Thank you to all our friends an family, who helped make this weekend possible and who touched our hearts by coming out to honor John. To Allison, Morgan, and Shay, for spending your weekend with us and for helping me get it together and keep it together!  I love you guys.  To Jan and Debbie for your friendship, presence and generosity!  This beautiful lady made 400 cake bites for the banquet, 600 cookies for church the next day, and cakes for fundraisers and auctions, all at the same time!  And she dontated  EVERYTHING!  

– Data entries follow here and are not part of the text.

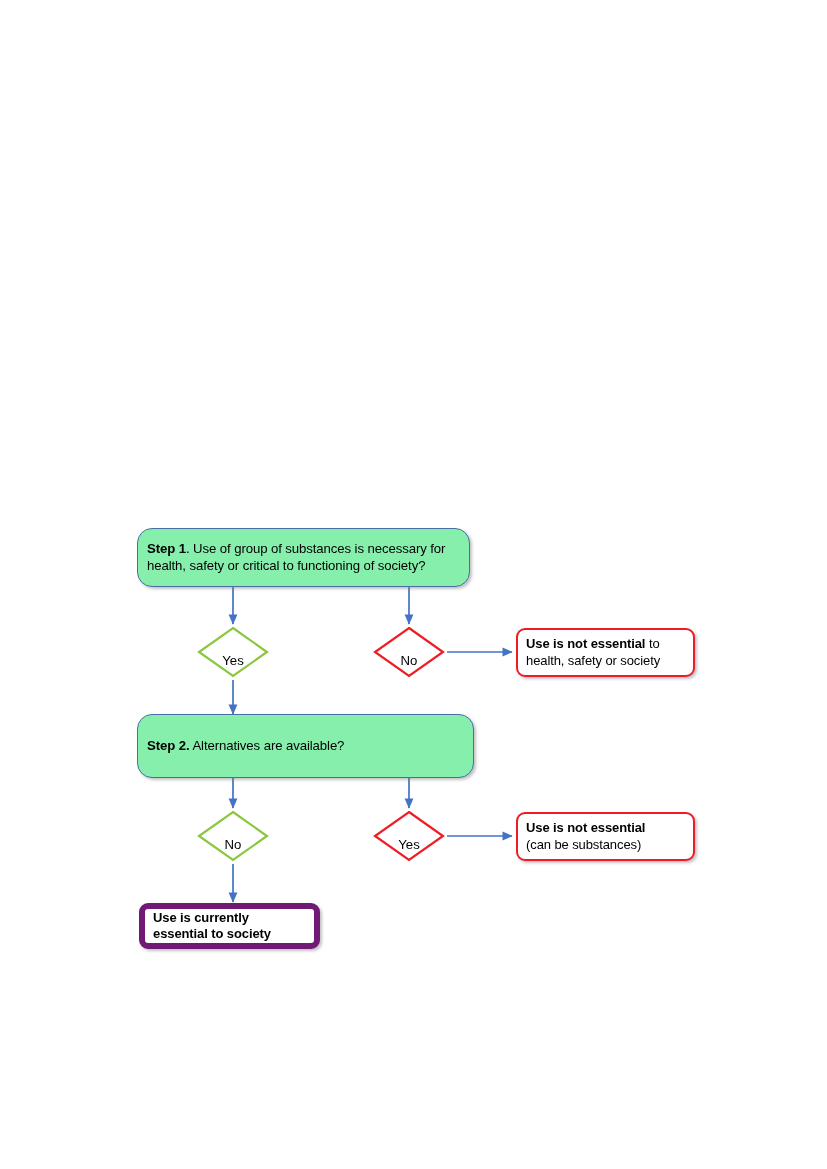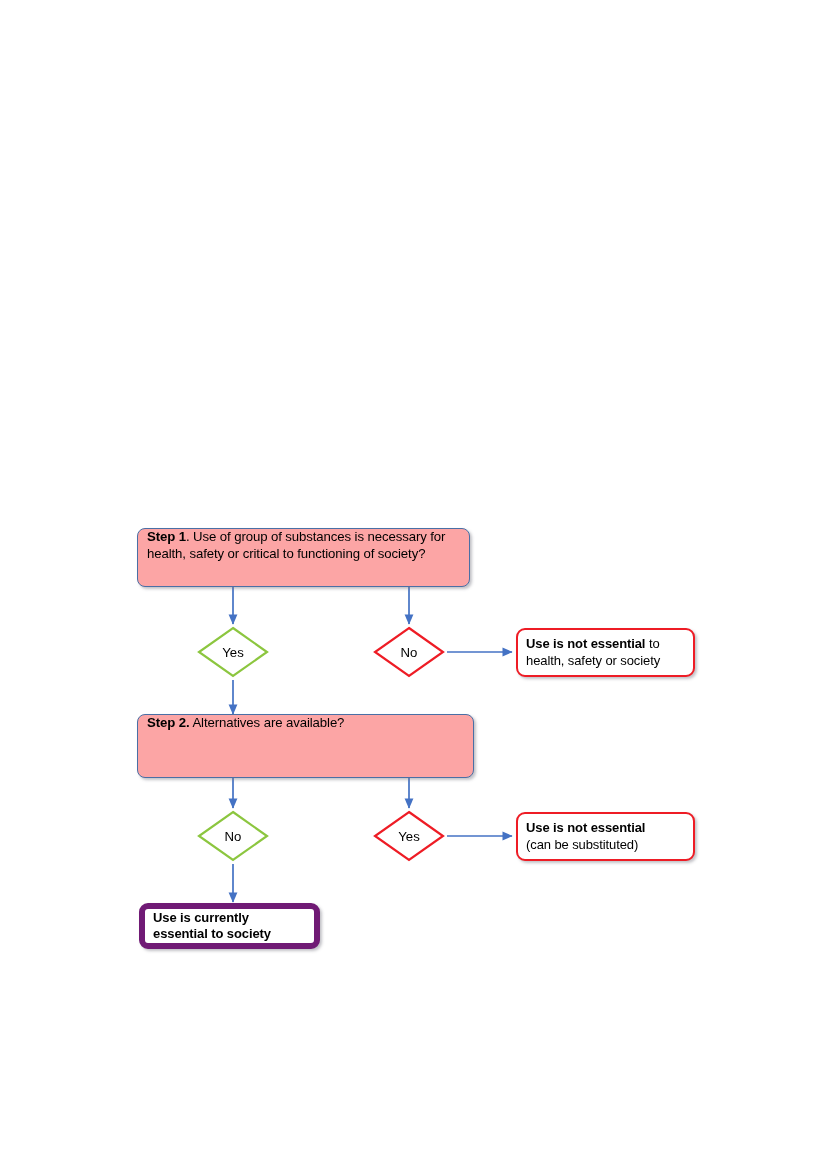"Step 1. Use of group" .step-box { align-items: none -> center; background: #fca5a5 -> #86efac; border-radius: 8px -> 15px }
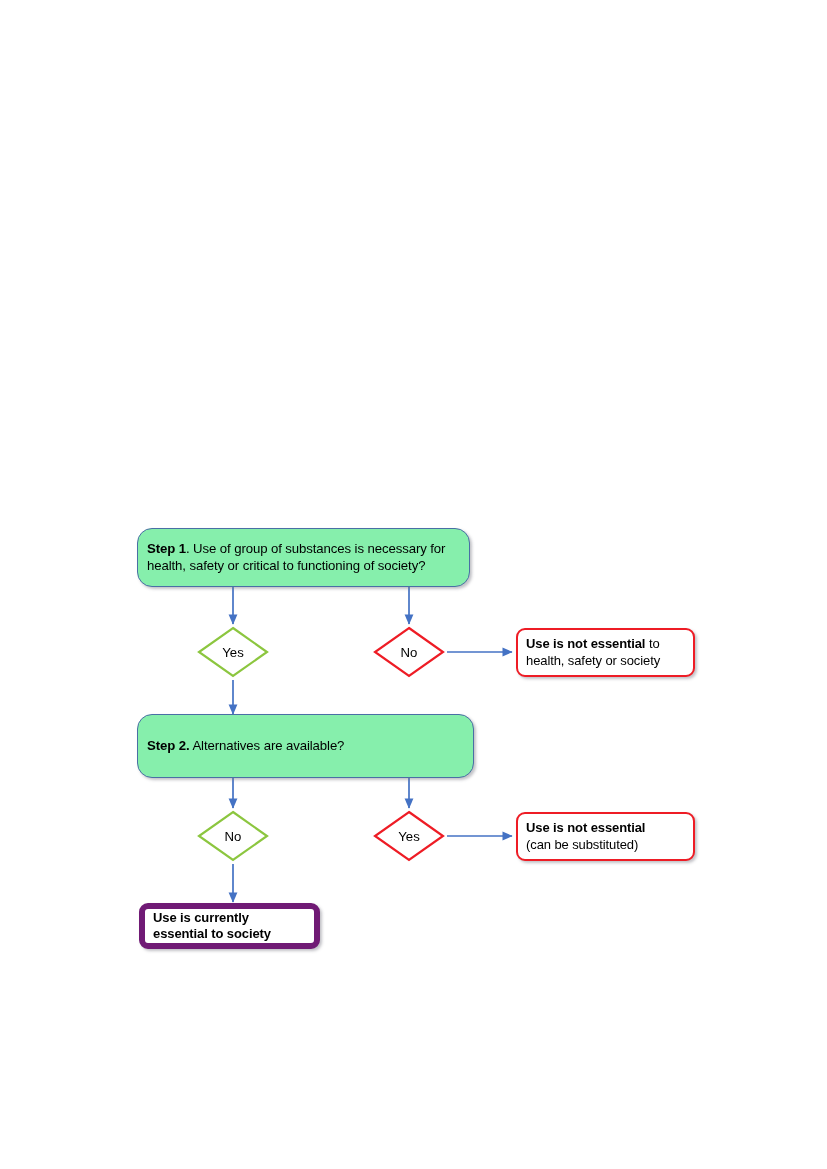"Yes" .diamond-label { top: 0 -> 8px }
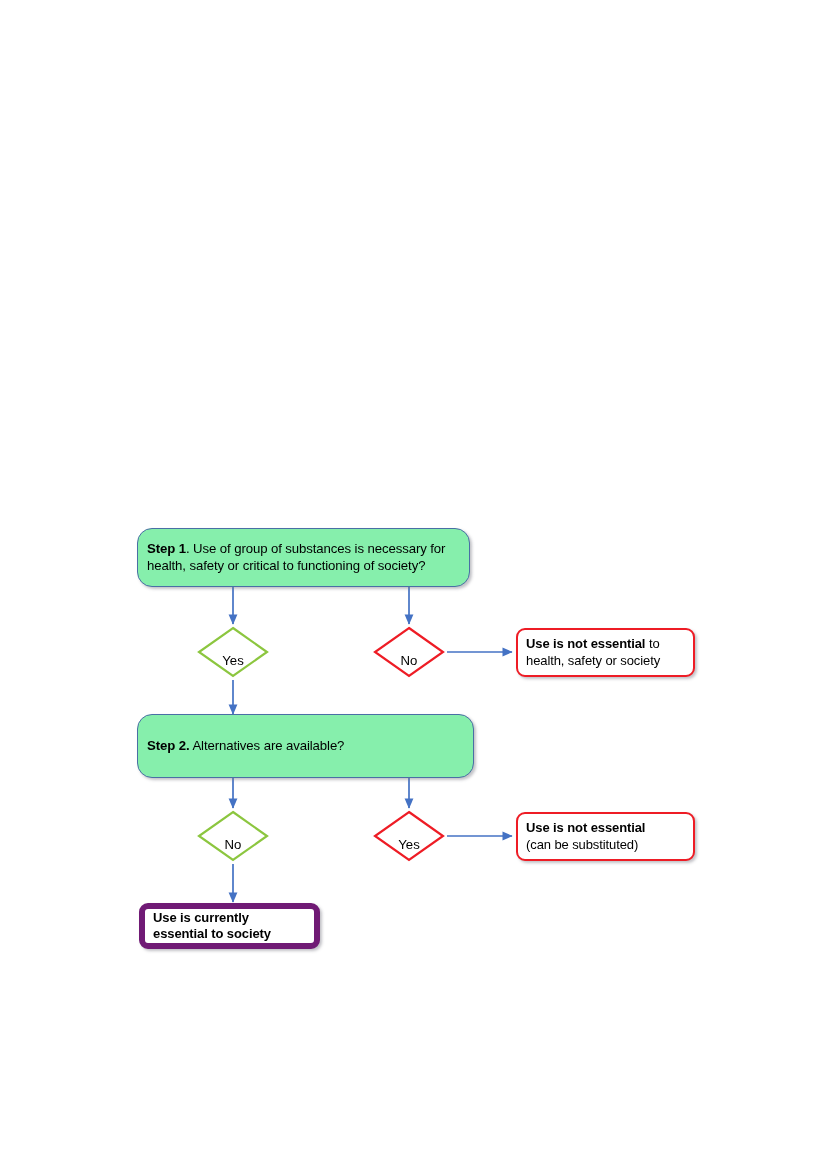"(can be substituted)" span { text: substituted -> substances }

Debbie & Jan - Farmhouse Kitchen
Our family, Kaitlin, Jason and the Grandkids - Daveney & Bergen❤️


As I write, I can see four flags flying nearby – and I am reminded of the words in our pledge – One nation, under God, indivisible . . . and I have hope. I pray that those coming behind us will always remember the sacrifices made for their freedom and that they will continue the fight for the dreams and ideals that our forefathers envisioned when they formed this great nation.


For more information about Tribute to the Troops or to support this fantastic organization, click here!  ðŸ‡ºðŸ‡¸ What they are doing is life-giving. We are forever grateful. ❤️




 

Comments

Anonymous said…
So beautiful. As we say nothing will keep us from our mission. It was such an honor and privilege to be there for you all and to remember John. Romans 12:10. ❤️✝️
Tim Freeman said…
Thank you for inviting us into your world, your family. We were as touched by you, your family and friends as you were by our visit. My heart was filled after visiting you. We were truly honored to be able to visit you and honor your son and his service.